** GIVEN ENTRIES **
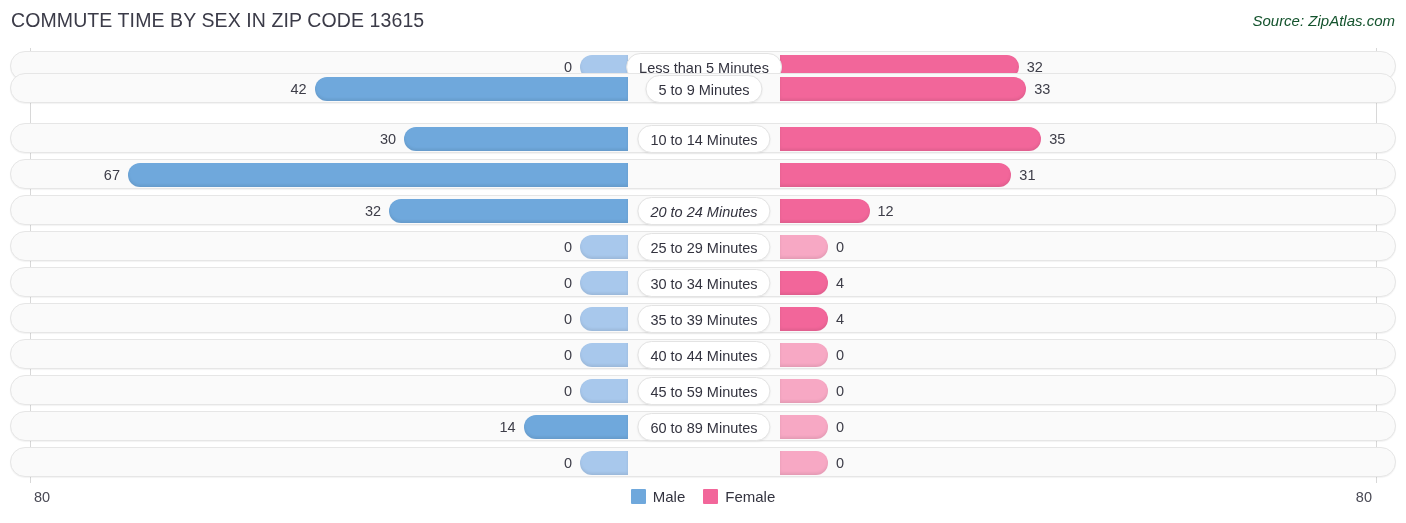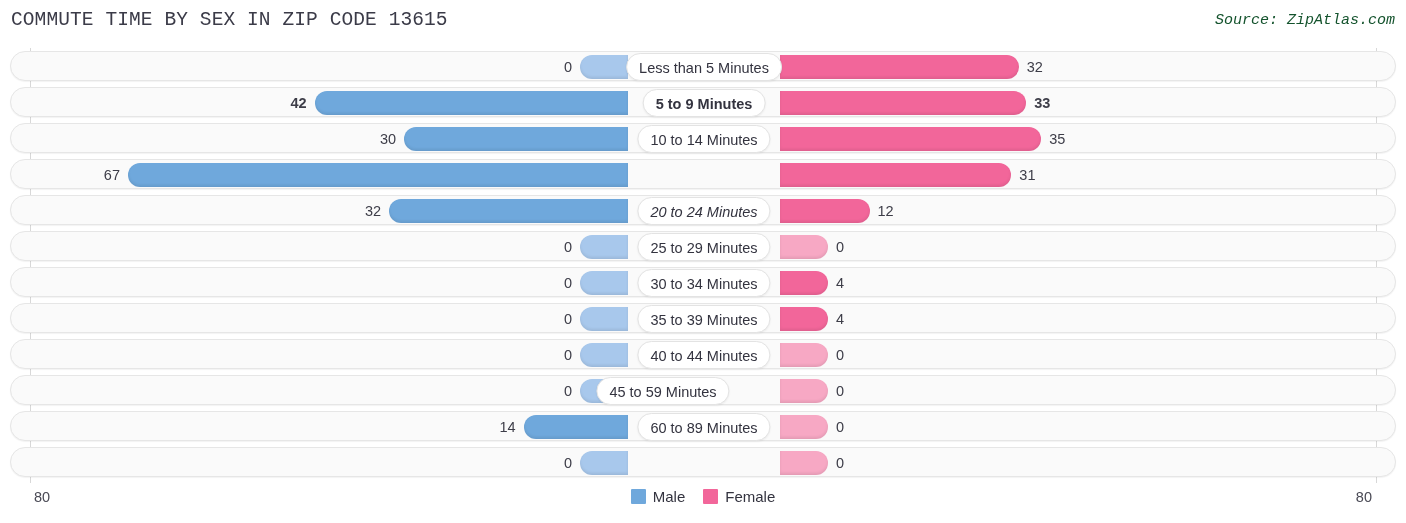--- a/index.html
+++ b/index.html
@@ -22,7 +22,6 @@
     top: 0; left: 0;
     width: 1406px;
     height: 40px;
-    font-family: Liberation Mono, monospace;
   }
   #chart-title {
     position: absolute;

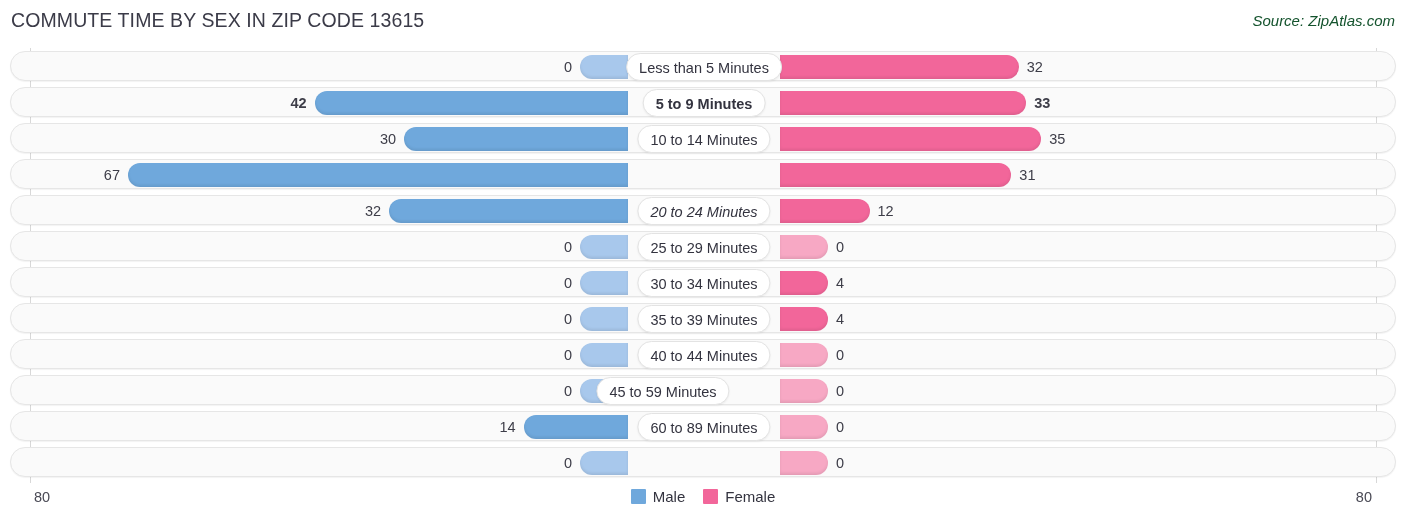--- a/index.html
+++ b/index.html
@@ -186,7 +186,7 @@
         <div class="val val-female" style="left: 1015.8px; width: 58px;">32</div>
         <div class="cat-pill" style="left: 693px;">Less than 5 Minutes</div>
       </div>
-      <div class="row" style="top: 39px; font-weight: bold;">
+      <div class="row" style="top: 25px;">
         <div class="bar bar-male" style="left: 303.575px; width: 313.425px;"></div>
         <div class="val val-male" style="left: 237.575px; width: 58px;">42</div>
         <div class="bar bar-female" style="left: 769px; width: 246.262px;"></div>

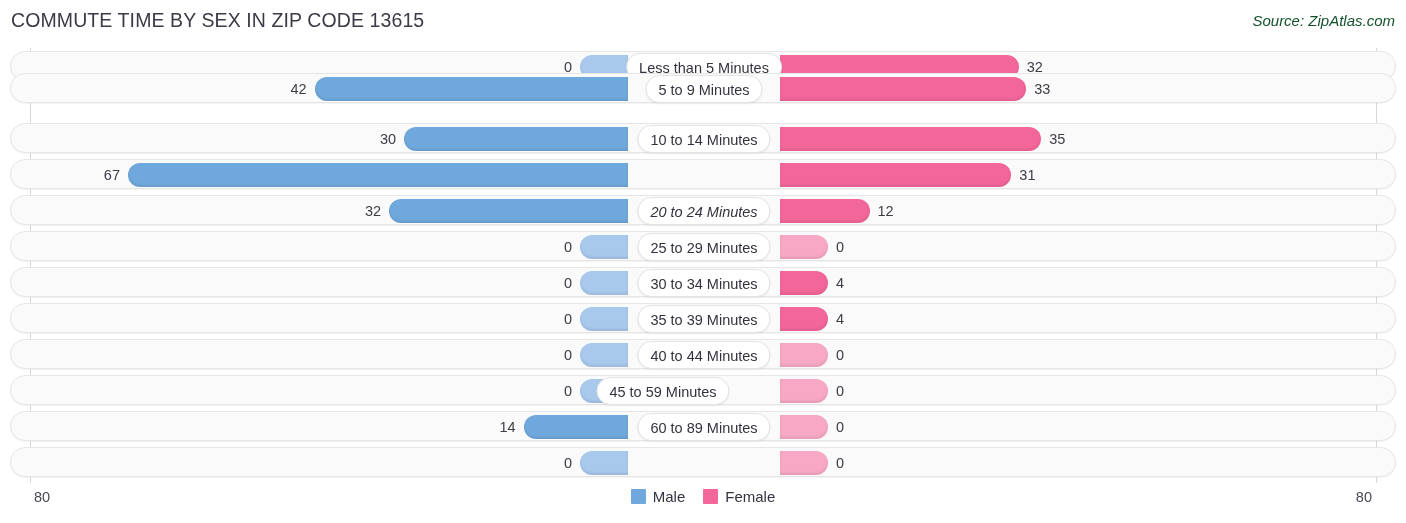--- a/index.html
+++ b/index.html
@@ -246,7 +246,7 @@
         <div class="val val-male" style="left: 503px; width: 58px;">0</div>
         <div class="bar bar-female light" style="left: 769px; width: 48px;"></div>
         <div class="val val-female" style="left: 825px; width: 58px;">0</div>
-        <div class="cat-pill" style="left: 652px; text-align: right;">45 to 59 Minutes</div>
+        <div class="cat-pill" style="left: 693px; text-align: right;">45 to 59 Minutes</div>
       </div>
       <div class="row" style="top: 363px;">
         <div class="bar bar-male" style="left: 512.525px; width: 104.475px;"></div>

** EXERCISE OBJECTIVE **
The answer must be every line of the listing that holds the word "right".

** WRITTEN ANSWER **
-        <div class="cat-pill" style="left: 652px; text-align: right;">45 to 59 Minutes</div>
+        <div class="cat-pill" style="left: 693px; text-align: right;">45 to 59 Minutes</div>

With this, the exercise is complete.